What Happens on Test Day?

First, you will be asked to show your identification. Easy, you just hand over your passport and answer a few simple questions.

  • Next, you will be asked some warm-up questions such as:
  • Why did you choose to become a nurse / doctor?
  • What kind of person makes a good nurse / doctor?
  • Tell me about a typical day at your workplace.

These questions are not assessed. It’s just a chance for you to become familiar with the interlocutor’s voice.

What’s an OET Interlocutor

Who or what is an interlocutor? Who is this person that you do the role-play with?

Importantly, the interlocutor is not the examiner. He or she is your conversational partner. A paid actor if you will. He or she will not be assessing you at all. He or she is there to play the role of the patient or the carer of the patient in order to capture language, language which is recorded and then sent to OET official for assessment.

So you’ll have to do two role-plays on test day with the interlocutor.

The Role-Play Card

It’s critical that you become familiar with the role-play card and do practice before test day.

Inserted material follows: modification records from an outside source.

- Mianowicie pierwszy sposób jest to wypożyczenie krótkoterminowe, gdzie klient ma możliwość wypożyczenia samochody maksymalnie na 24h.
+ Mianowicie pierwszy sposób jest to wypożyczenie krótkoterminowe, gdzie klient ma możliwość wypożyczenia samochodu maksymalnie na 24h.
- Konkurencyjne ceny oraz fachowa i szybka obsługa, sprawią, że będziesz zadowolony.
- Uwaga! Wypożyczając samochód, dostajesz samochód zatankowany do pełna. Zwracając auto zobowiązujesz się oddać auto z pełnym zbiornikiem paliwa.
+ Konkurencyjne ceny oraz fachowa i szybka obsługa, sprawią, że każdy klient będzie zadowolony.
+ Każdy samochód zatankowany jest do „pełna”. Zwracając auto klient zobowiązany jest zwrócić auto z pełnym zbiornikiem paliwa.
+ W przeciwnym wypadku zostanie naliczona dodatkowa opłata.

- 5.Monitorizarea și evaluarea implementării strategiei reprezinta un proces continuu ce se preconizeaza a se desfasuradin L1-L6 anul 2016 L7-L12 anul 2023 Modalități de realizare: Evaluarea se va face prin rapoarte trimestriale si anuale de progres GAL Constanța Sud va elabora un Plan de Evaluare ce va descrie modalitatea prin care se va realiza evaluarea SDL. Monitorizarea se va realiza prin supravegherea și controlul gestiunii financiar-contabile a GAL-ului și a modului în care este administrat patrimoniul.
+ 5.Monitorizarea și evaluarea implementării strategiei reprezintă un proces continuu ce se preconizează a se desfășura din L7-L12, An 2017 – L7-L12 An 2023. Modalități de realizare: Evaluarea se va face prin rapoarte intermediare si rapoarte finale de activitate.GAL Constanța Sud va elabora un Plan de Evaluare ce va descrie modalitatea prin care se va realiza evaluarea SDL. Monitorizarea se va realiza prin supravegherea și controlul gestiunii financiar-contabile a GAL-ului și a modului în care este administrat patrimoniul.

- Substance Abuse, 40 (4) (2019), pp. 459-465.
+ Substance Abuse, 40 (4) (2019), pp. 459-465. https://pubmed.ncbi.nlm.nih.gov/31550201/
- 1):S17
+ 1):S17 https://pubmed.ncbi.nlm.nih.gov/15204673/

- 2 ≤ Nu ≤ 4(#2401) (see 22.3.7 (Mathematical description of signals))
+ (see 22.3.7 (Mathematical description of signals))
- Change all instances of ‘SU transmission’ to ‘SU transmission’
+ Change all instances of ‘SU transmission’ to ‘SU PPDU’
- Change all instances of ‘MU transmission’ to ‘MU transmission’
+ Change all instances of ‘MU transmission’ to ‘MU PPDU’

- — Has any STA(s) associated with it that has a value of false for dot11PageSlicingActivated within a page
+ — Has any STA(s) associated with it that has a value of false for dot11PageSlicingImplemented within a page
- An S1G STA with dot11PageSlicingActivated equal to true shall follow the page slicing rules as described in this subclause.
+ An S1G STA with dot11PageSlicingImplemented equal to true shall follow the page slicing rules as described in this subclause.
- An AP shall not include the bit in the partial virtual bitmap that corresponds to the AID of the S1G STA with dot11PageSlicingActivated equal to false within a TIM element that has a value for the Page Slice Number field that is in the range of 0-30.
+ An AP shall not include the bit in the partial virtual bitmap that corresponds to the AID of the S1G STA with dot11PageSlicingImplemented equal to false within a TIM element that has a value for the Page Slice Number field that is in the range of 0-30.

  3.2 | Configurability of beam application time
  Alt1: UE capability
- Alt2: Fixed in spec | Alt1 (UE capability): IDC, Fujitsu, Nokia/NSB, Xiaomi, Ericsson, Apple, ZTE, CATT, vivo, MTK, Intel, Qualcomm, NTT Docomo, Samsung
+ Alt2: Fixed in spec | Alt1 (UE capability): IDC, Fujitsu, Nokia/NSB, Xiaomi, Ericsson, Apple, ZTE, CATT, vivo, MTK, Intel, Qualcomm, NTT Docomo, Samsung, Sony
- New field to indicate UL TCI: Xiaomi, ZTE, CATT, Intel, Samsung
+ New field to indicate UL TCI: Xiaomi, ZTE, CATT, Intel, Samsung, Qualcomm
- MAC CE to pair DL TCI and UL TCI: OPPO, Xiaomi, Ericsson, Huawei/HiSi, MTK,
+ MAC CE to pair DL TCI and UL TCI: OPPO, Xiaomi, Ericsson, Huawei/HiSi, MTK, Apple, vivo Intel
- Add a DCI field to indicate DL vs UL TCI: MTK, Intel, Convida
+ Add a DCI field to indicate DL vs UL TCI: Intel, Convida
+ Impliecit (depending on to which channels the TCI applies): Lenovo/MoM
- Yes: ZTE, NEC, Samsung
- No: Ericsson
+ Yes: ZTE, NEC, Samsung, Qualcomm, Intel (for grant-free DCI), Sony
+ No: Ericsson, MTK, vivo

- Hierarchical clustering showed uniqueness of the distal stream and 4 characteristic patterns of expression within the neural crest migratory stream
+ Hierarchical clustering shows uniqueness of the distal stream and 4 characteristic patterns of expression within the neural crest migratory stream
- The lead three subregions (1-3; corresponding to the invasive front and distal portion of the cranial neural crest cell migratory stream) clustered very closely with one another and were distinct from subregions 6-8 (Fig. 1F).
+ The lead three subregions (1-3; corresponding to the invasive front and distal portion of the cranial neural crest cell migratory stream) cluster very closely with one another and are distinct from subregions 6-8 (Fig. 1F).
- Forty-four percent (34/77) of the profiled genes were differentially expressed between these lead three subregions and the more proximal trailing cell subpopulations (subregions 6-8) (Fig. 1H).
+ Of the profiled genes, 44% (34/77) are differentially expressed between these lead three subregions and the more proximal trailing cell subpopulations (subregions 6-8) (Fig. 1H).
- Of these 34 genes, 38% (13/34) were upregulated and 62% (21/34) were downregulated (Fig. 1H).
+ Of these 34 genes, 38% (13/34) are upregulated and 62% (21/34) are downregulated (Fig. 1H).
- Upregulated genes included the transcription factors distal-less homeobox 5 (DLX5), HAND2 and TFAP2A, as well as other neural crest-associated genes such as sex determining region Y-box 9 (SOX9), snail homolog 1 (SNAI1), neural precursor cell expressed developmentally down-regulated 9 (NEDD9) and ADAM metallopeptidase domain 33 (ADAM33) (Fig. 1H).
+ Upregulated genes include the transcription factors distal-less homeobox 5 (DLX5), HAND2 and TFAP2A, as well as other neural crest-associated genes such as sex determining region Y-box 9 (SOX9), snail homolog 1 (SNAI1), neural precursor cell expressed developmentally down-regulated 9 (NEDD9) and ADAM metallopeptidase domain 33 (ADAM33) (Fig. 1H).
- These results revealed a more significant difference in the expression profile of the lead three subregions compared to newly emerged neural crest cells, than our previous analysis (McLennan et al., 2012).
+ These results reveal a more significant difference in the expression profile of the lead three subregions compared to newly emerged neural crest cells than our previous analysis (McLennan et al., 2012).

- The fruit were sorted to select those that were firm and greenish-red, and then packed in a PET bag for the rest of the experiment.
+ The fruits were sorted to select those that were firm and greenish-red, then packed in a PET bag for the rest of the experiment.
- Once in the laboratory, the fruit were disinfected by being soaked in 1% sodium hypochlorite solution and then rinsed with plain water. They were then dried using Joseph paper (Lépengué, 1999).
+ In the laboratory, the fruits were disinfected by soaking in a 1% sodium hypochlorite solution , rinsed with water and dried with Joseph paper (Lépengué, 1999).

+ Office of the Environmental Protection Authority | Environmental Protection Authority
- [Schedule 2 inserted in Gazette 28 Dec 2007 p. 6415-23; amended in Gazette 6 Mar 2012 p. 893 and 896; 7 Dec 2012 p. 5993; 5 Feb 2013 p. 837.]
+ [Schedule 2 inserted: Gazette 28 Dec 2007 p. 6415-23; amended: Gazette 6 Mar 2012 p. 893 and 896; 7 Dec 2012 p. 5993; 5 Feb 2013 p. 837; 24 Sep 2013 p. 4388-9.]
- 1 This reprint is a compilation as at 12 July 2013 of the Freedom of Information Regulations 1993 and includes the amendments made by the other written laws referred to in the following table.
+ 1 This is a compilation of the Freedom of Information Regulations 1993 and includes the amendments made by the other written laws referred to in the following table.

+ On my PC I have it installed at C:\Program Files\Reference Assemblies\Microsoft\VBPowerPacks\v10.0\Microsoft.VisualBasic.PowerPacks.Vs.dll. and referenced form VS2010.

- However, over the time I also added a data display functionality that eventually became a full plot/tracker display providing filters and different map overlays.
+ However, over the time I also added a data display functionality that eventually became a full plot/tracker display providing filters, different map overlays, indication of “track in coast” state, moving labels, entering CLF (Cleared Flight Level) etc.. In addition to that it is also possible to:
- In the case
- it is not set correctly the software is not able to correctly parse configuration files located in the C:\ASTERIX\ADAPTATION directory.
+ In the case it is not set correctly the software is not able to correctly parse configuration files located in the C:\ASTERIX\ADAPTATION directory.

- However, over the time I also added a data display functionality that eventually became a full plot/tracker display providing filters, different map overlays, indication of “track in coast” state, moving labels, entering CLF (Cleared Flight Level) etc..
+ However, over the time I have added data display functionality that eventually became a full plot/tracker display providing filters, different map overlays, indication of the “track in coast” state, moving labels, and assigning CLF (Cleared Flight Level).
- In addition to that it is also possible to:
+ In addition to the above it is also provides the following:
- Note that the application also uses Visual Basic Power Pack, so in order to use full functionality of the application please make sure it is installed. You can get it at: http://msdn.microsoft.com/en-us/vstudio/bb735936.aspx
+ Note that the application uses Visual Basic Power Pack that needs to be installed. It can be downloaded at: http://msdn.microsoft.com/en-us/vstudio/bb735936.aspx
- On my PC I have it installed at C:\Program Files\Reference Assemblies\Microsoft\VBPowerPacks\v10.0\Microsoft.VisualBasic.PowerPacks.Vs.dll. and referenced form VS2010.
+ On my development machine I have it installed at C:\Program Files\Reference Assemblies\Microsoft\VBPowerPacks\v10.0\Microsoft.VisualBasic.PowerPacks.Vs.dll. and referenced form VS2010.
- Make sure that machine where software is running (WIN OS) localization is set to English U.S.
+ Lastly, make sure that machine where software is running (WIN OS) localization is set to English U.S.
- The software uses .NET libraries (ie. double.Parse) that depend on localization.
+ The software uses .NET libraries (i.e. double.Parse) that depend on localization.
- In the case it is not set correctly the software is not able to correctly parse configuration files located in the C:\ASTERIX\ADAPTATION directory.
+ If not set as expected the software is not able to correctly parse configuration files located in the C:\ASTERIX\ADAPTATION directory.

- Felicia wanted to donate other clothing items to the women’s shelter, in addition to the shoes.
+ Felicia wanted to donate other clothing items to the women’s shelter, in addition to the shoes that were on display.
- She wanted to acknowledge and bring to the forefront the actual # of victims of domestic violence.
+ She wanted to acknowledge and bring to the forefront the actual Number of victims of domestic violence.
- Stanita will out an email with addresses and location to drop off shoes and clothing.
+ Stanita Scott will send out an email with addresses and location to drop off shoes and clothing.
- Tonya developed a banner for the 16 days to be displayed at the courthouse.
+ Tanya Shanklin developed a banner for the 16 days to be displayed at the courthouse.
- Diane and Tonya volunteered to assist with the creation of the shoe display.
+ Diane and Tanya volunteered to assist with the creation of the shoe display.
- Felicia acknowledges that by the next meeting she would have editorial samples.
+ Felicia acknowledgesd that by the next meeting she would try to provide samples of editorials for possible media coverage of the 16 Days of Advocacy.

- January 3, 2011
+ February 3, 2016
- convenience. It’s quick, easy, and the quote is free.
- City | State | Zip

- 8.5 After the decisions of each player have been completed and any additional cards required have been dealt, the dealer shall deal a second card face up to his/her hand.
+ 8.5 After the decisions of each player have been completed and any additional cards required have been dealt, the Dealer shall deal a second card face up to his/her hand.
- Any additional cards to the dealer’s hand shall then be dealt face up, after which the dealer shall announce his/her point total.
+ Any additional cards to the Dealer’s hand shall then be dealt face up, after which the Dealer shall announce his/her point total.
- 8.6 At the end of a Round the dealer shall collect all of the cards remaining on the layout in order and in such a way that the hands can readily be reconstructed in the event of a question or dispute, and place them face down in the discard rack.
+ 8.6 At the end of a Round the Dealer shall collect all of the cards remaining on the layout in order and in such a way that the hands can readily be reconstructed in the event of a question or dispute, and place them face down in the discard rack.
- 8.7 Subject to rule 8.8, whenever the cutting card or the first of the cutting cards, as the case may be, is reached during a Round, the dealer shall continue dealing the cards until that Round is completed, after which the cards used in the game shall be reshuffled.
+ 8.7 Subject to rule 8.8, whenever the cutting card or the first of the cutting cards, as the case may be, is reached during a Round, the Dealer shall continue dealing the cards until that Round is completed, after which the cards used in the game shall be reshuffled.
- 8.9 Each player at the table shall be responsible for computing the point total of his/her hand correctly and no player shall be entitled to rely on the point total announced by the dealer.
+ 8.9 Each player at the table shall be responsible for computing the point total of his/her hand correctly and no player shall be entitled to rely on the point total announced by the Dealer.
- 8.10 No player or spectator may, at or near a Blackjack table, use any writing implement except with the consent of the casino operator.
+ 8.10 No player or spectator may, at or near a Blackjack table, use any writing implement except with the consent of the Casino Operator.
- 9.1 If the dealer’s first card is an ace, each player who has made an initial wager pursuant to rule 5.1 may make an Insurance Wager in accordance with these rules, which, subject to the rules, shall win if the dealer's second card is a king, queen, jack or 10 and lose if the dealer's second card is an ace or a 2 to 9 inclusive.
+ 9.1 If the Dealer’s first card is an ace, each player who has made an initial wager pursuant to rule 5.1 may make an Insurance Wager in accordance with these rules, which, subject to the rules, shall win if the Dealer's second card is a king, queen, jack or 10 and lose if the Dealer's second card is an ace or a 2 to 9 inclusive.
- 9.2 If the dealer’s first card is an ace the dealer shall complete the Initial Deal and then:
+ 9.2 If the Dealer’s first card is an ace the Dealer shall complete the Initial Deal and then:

Setting: Suburban General Practice
Doctor: Your patient is a 25-year-old student who has come in to discuss a recent onset of fatigue. He/she has generally experienced good health in the past.
· Find out why the patient has come to see you.
· Request more details about his/her symptoms (e.g. onset, how it affects their day, if resting helps etc.).· Find out about possible triggers (e.g. recent routine/lifestyle changes, sleeping patterns, other illnesses etc.).· Explain that the symptoms are likely related to their previous illness. A blood test is needed before making a diagnosis.· Highlight the importance of diagnostic testing to rule out any underlying medical conditions (e.g. anaemia, vitamin deficiencies etc.).· Reassure the patient and suggest ways to manage the fatigue (e.g. putting time limits on activities, asking for help from family and friends, etc.).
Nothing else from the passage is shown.